List | Heterogeneous | 1 |

Matrix | Homogeneous | 2 |

Array | Homogeneous | any |

Data frame | Heterogeneous | 2 |

Note that there are no scalars in R. scalars can be thought of as vectors of length 1.

Lets look at data structures and understand how they differ

### Vector (atomic)

> vector("logical",2) [1] FALSE FALSE > vector("integer",2) [1] 0 0 > vector("numeric",2) [1] 0 0 > vector("double",2) [1] 0 0 > vector("character",2) [1] "" "" > vector("complex",2) [1] 0+0i 0+0i > vector("raw",2) [1] 00 00 >

An easy way to create a vector is to use the ‘c’ (combine) function. When different types of elements are used in a combine function, it coerces all elements to a single type based on this hierarchy NULL < raw < logical < integer < double < complex < character

> a=c(1,2) > is.atomic(a) [1] TRUE > typeof(a) [1] "double" > a=c("1",2) > typeof(a) [1] "character" > a [1] "1" "2"

use the ‘L’ suffix to create integers instead of double

> typeof(c(1L,2L)) [1] "integer" > typeof(c(1,2)) [1] "double"

To test whether the vector contains elements of a particular type use the *isxxxx* function. The major functions are

`is.character(), is.logical(), is.character(),is.numeric(),is.integer(),`

`is.complex(),is.raw(),is.double() and the generic is.atomic()`

> is.character(vector("character",2)) [1] TRUE > is.atomic(vector("character",2)) [1] TRUE

The

`typeof()`

method that we saw earlier determines the internal storage type of an object. You can explicitly convert elements of a vector from one type to another using the *asXXX()* function.

> a=c(1,2) > typeof(a) [1] "double" > b=as.character(a) > typeof(b) [1] "character" > b [1] "1" "2"

Lets look at ways to subset or retrieve elements from an atomic vector

*‘[‘ vs ‘[[‘*

[ ] can be used to retrieve a subset of the vector. It returns another list. Even if you want to retrieve a single element, it retrieves a list. ‘[[]]’ can be used to retrieve a single element. It cannot return more than one element.

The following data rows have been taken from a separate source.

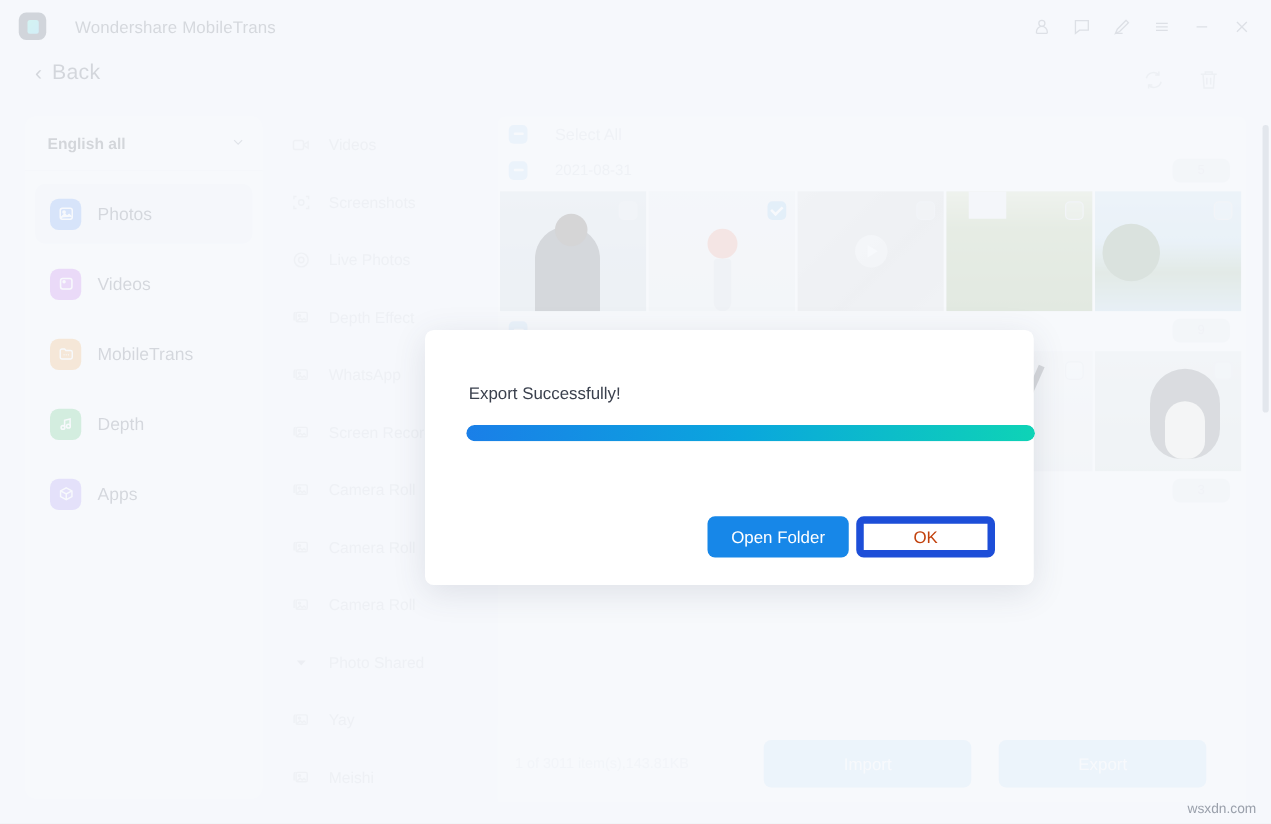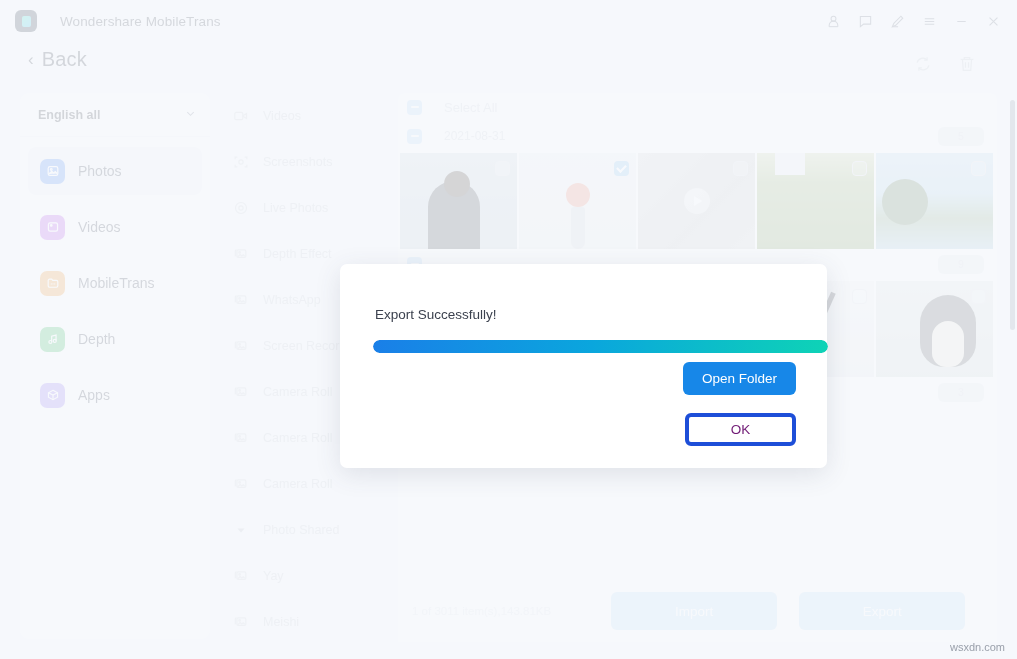"Back" .back-label { font-size: 20px -> 17px }
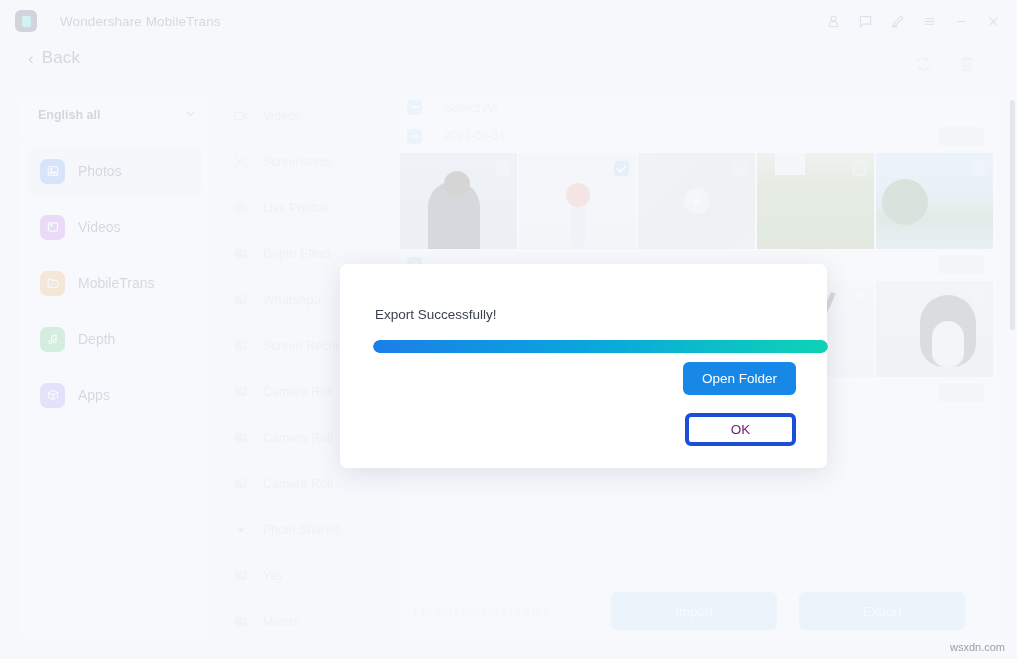"Open Folder" .modal-actions { align-items: flex-end -> center; flex-direction: column -> none; gap: 18px -> 6px }
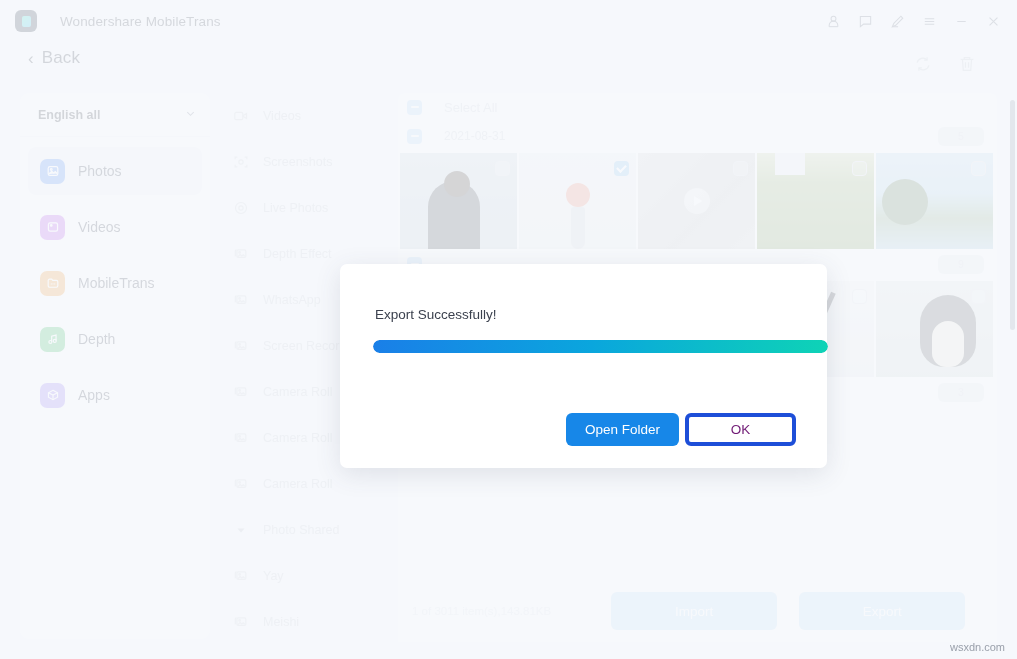"OK" .btn-outline { border: 4px solid #1d4ed8 -> 6px solid #1d4ed8; color: #701a75 -> #c2410c }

> a=c(1,2,3) > a[1] [1] 1 > a[[1]] [1] 1 > a[1-3] [1] 1 3 > a[[1-3]] Error in a[[1 - 3]] : attempt to select more than one element

*Subset using integer*

In the previous example we saw how to subset using an integer. lets look at some more examples. We create a vector a of characters. We can retrieve any element using an integer index

> a=c('a','b','c','d','e') > a[3] [1] "c" We can retrieve a subset by specifying multiple indexes > a[c(1,4)] [1] "a" "d" > We can subset using a range > a[seq(1:3)] [1] "a" "b" "c" We can give it a negative index to 'exclude' that element. > a[-3] [1] "a" "b" "d" "e" this excludes the third element. you can't include both negative and positive numbers > a[c(-2,1)] Error in a[c(-2, 1)] : only 0's may be mixed with negative subscripts You could also give it a mathematical expression > a[4/2] [1] "b" > a[4/3] [1] "a" A missing value in index is converted to a missing value in the output > a[c(1,NA)] [1] "a" NA

*Subset using boolean*

We could use boolean values to subset. Lets look at some examples

> a[c(TRUE,FALSE,TRUE,TRUE,FALSE)] [1] "a" "c" "d" This returns elements at TRUE positions. You can also use the shortcut T and F > a[c(TRUE,FALSE,TRUE,T,F)] [1] "a" "c" "d" Logical lists are recycled > a[c(T,F)] [1] "a" "c" "e" T,F is recycled to T,F,T,F,T

### List

*list()*function.

> a=list(1,TRUE,T,'a',2.3) > str(a) List of 5 $ : num 1 $ : logi TRUE $ : logi TRUE $ : chr "a" $ : num 2.3

some things to note

- we have created a list containing elements of different types.
- logical elements can be represented as TRUE as well as T
- the
`str()`

function can be used to compactly display the internals of an R object.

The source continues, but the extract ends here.